Description of the task.
Images do not belong in the copy. Set down all the entries exactly.

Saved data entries
_ _ _ _ _ _ _

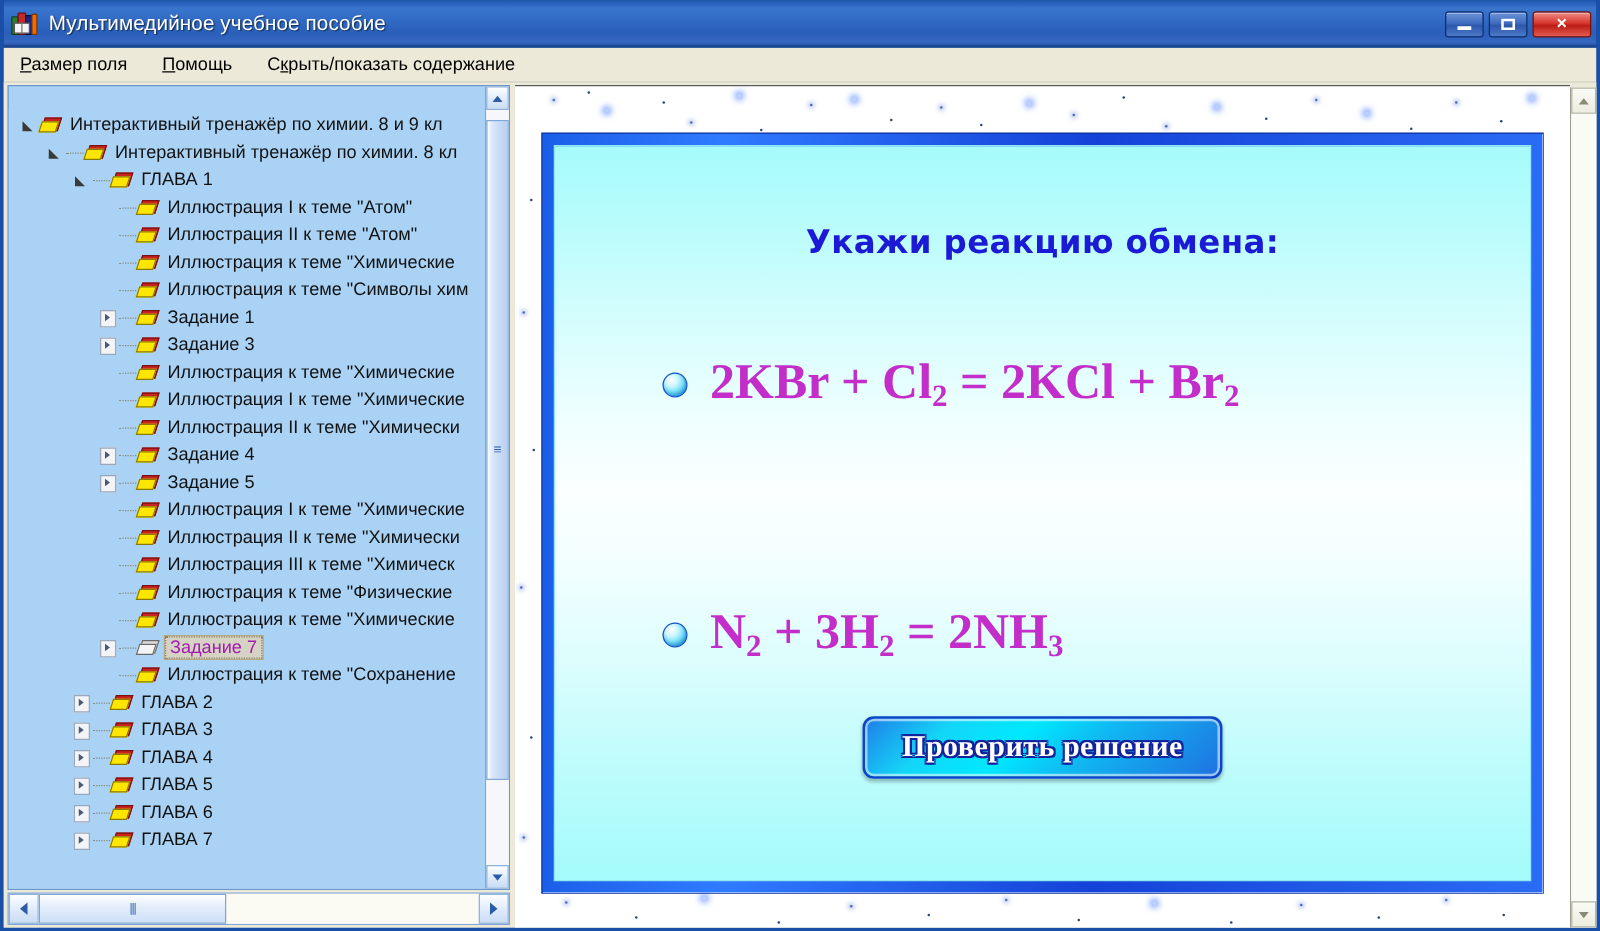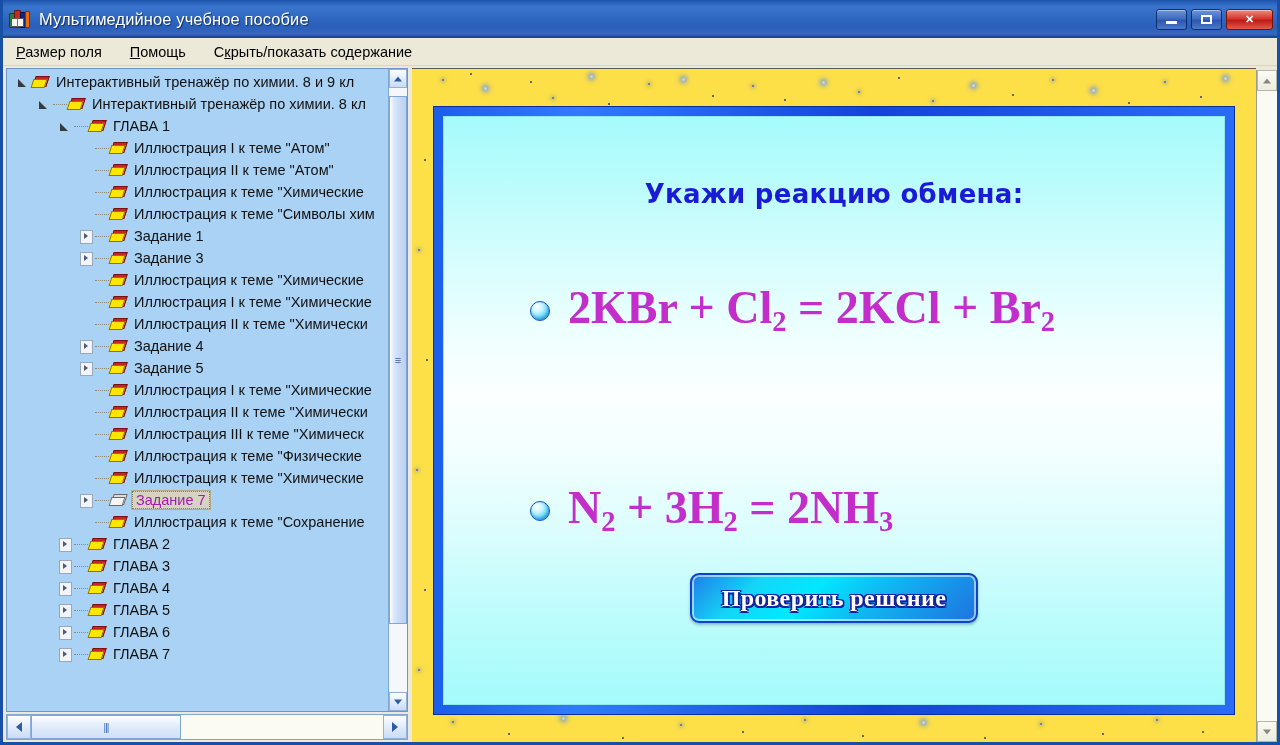--- a/index.html
+++ b/index.html
@@ -106,6 +106,7 @@
     background: #a9d2f5;
     overflow: hidden;
     padding-top: 2px;
+    margin-top: 18px;
   }
   .tree-row {
     height: 22px; display: flex; align-items: center;

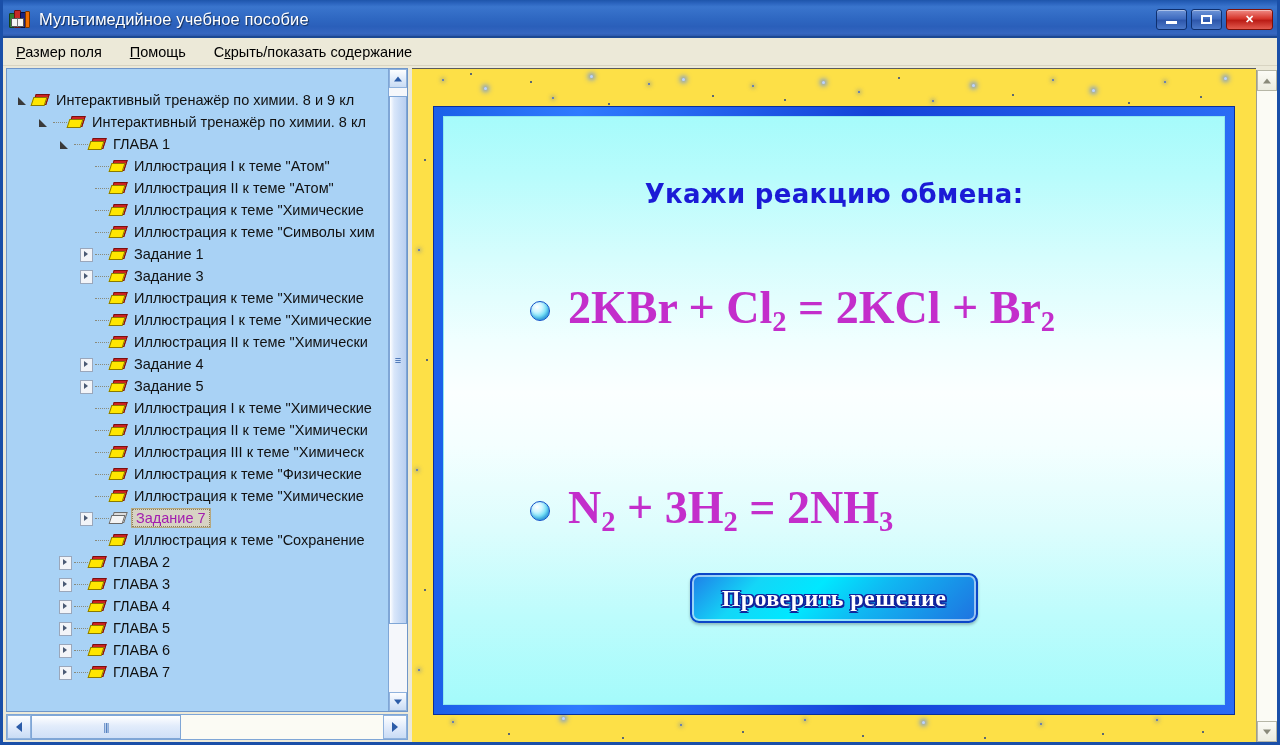--- a/index.html
+++ b/index.html
@@ -225,7 +225,7 @@
   }
   #stage {
     flex:1 1 auto; position: relative; overflow: hidden;
-    background:#fde047;
+    background:#ffffff;
     border-top: 1px solid #5b5b5b;
   }
   .star {

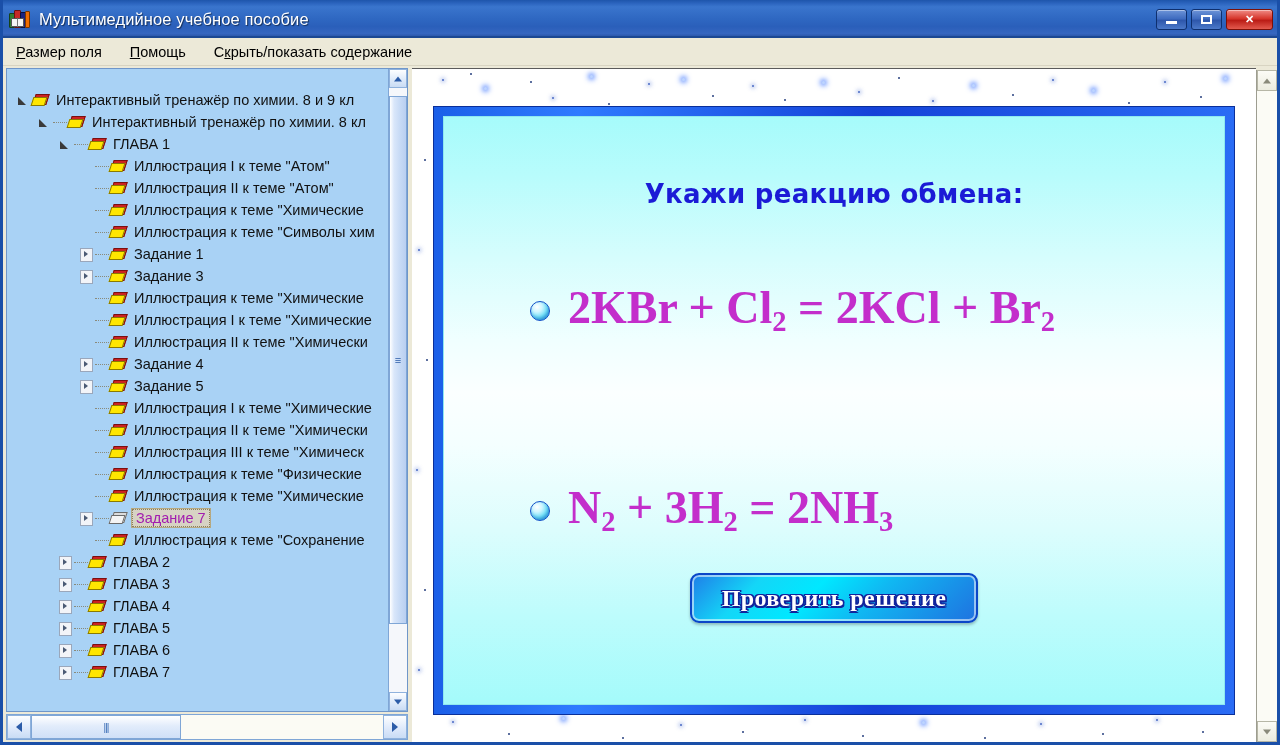--- a/index.html
+++ b/index.html
@@ -277,7 +277,7 @@
   }
   .eq {
     font-family: "Liberation Serif", "DejaVu Serif", serif;
-    font-weight: bold; font-size: 46px;
+    font-weight: bold; font-size: 40px;
     color: #c32ecb; line-height: 1;
     white-space: nowrap;
   }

_ _ _ _ _ _ _

Task response.
--- a/index.html
+++ b/index.html
@@ -106,6 +106,7 @@
     background: #a9d2f5;
     overflow: hidden;
     padding-top: 2px;
+    margin-top: 18px;
   }
   .tree-row {
     height: 22px; display: flex; align-items: center;

--- a/index.html
+++ b/index.html
@@ -225,7 +225,7 @@
   }
   #stage {
     flex:1 1 auto; position: relative; overflow: hidden;
-    background:#fde047;
+    background:#ffffff;
     border-top: 1px solid #5b5b5b;
   }
   .star {

--- a/index.html
+++ b/index.html
@@ -277,7 +277,7 @@
   }
   .eq {
     font-family: "Liberation Serif", "DejaVu Serif", serif;
-    font-weight: bold; font-size: 46px;
+    font-weight: bold; font-size: 40px;
     color: #c32ecb; line-height: 1;
     white-space: nowrap;
   }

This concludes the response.